The past view days I read a lot of best practices in handling with promises. One central point of the most postings where something like this:
So if you are writing that word [deferred] in your code [...], you are doing something wrong.1
During experimenting with the error handling I saw an for me unexpected behavior. When I chain the promises and It run into the first catch block the second promise gets resolved and not rejected.
Questions
- Is this a normal behavior in other libs / standards (e.g. q, es6), too and a caught error counts as solved like in try / catch?

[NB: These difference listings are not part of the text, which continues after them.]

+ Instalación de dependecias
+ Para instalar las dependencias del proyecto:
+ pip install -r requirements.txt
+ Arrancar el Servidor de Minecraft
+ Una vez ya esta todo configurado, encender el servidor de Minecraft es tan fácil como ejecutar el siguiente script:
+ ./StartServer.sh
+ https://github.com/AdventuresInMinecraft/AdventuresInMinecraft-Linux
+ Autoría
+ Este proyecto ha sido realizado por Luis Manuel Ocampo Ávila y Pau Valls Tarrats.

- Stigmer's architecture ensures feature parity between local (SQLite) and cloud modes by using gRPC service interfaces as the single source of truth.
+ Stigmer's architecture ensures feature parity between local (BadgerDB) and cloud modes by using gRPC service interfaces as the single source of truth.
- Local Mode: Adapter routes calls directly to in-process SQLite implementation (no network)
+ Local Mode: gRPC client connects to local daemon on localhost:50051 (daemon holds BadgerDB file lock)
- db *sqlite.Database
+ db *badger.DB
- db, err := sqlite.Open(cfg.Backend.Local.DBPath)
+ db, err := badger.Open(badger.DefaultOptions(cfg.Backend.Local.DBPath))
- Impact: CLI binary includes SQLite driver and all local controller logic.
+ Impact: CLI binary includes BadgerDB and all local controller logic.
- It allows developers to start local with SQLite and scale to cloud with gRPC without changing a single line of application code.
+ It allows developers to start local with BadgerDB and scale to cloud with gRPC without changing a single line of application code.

- How to reject the promise in the catch block so that the second gets, called with the same error / response object?
Example
In this example you see 'I am here but It was an error'
function BaseService($http, $q) {
this.$http = $http;
this.$q = $q;
}
BaseService.prototype.doRequest = function doRequest() {
return this.$http({
method: 'GET',
url: 'not/exisint/url'
})
.then(function (response) {
// do some basic stuff
})
.catch(function(response) {
// do some baisc stuff e.g. hide spinner
});
}
function ChildService($http, $q) {
this.$http = $http;
this.$q = $q;
}
ChildService.prototype = Object.create(BaseService.prototype);
ChildService.prototype.specialRequest = function specialRequest() {
return this.doRequest()
.then(function (response) {
alert('I am here but It was an error');
})
.catch(function (response) {
// do some more specific stuff here and
// provide e.g. error message
alert('I am here but It was an error');
return response;
});
}
Workaround:
With this workaround you can solve this problem, but you have to create a new defer.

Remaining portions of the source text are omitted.